Fetal Risk: Valproate can cause major congenital malformations, particularly neural tube defects (e.g spina bifida). In addition, valproate can cause decreased IQ scores following in utero exposures. All patients with a Divalproex Sodium exposed pregnancy and their partners should consider specialized prenatal monitoring to detect the possible occurrence of neural tube defects or other malformations. The available evidence does not suggest that folate supplementation before the pregnancy may prevent the risk of neural tube defects which may occur in all pregnancies.
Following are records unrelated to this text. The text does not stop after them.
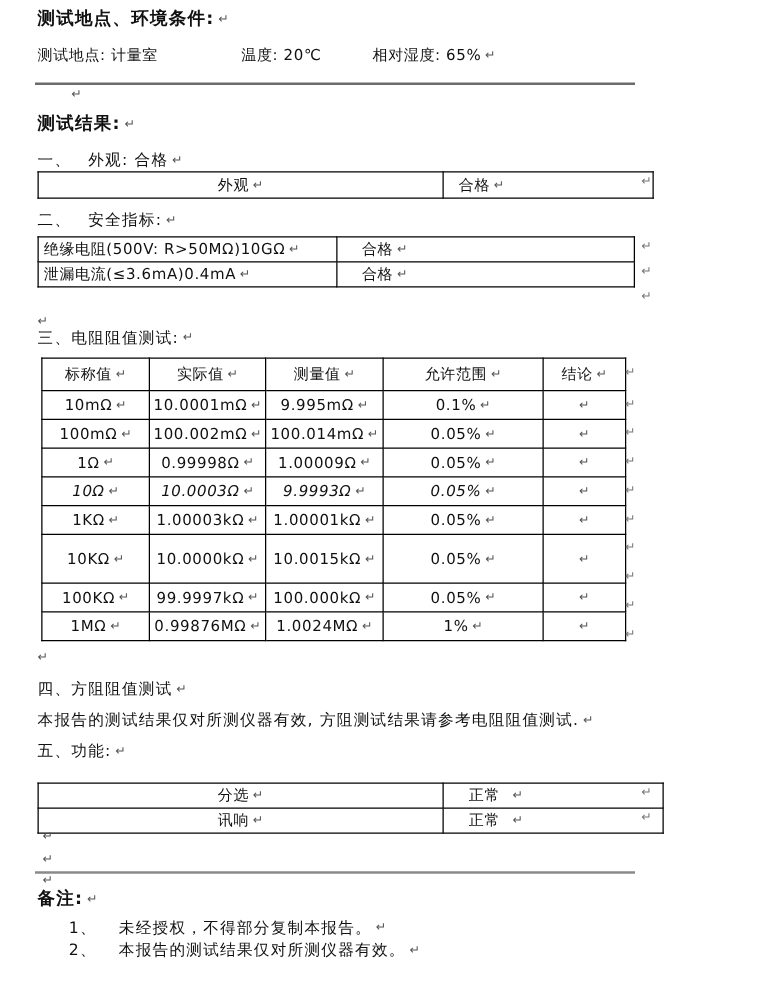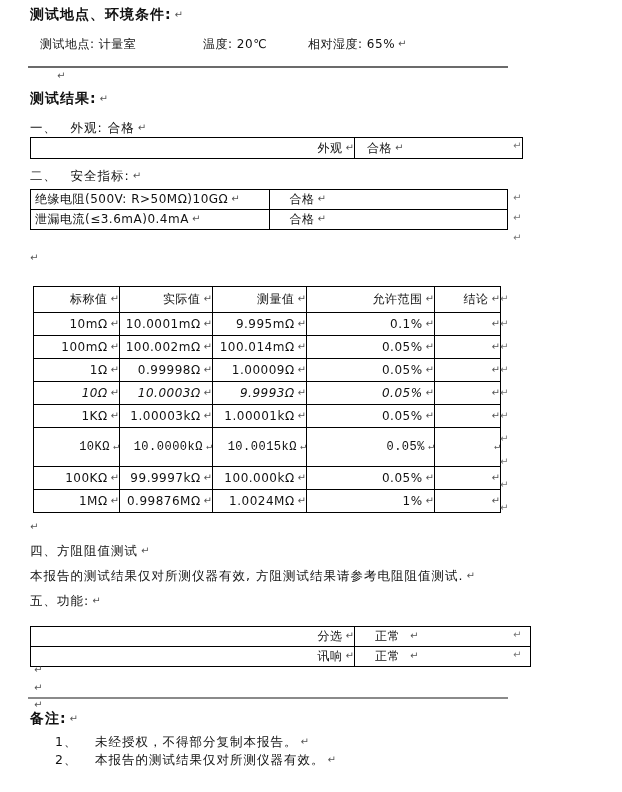"测试地点: 计量室" .t12 { margin-left: 10px -> none }
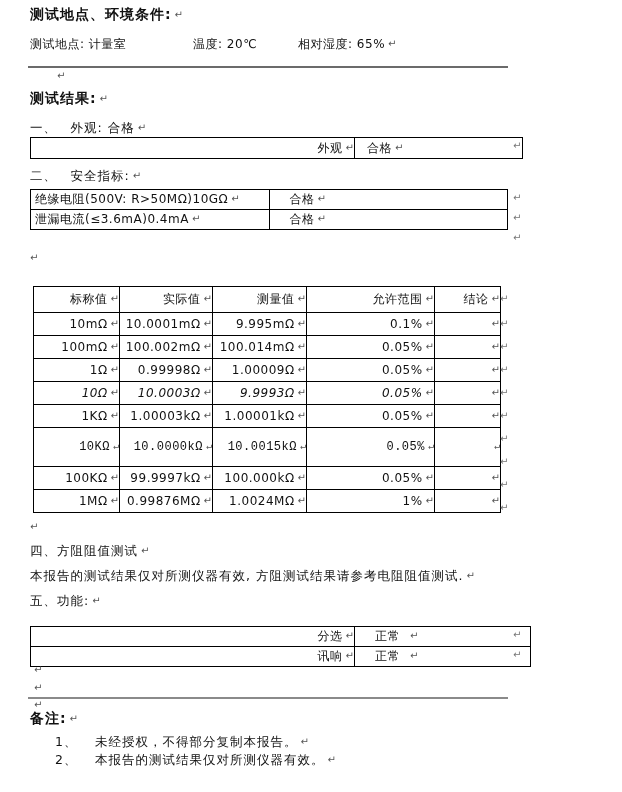"外观 ↵" .c { text-align: right -> center }
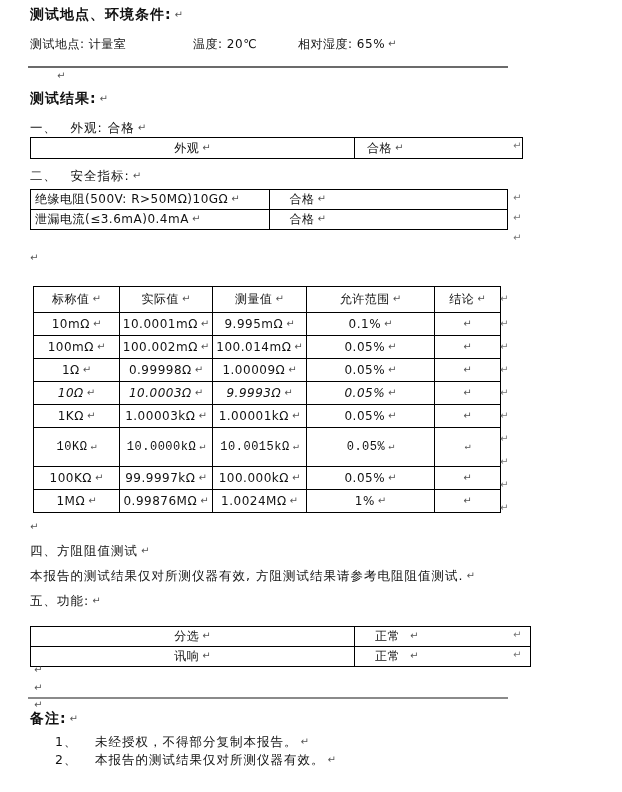"三、电阻阻值测试: ↵" div.abs { html: none -> <div> <span>三、电阻阻值测试:</span><span>↵</span> </div> }
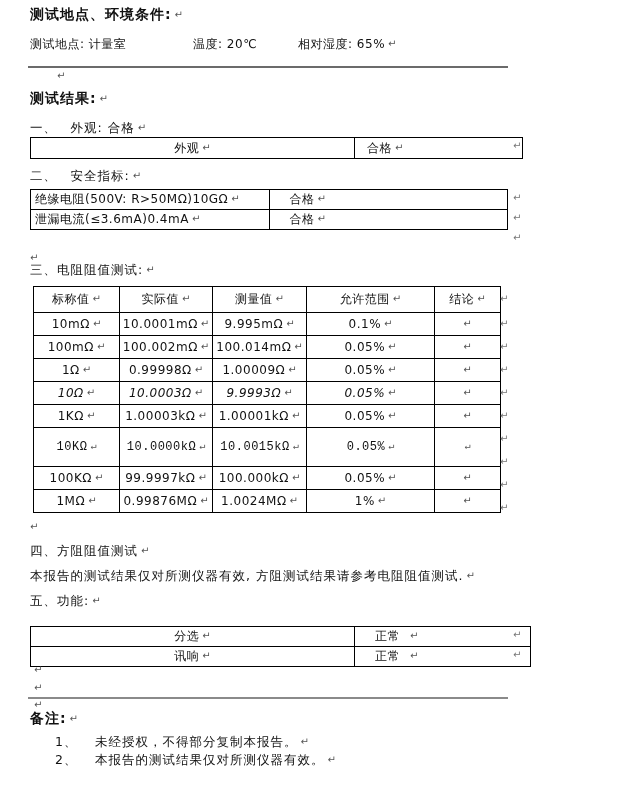"10KΩ ↵" tr { font-family: Liberation Mono, monospace -> none }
Risk in the neonate: Cases of hemorrhagic syndrome have been reported very rarely in neonates whose mothers have taken Divalproex Sodium during pregnancy. This hemorrhagic syndrome is related to thrombocytopenia, hypofibrinogenemia and/or to a decrease in other coagulation factors. Afibrinogenemia has also been reported and may be fatal. However, this syndrome must be distinguished from the decrease of the vitamin-K factors induced by phenobarbital and enzymatic inducers. Therefore, platelet count, fibrinogen plasma level, coagulation tests and coagulation factors should be investigated in neonates.
Cases of hypoglycaemia have been reported in neonates whose mothers have taken Divalproex Sodium during the third trimester of their pregnancy.
Cases of hypothyroidism have been reported in neonates whose mothers have taken Divalproex Sodium during pregnancy.
Withdrawal syndrome (such as, in particular, agitation, irritability, hyperexcitability, jitteriness, hyperkinesia, tonicity disorders, tremor, convulsions and feeding disorders) may occur in neonates whose mothers have taken valproate during the last trimester of their pregnancy.
Lactation: Divalproex Sodium is excreted in human milk with a concentration ranging from 1% to 10% of maternal serum levels. Hematological disorders have been shown in breastfed newborns/infants of treated women. A decision must be made whether to discontinue breastfeeding or to discontinue/abstain from Divalproex Sodium therapy taking into account the benefit of breast feeding for the child and the benefit of therapy for the woman.
Fertility: Amenorrhoea, polycystic ovaries and increased testosterone levels have been reported in women using Divalproex Sodium [see ADVERSE REACTIONS]. Divalproex Sodium administration may also impair fertility in men. Case reports indicate that fertility dysfunctions are reversible after treatment discontinuation.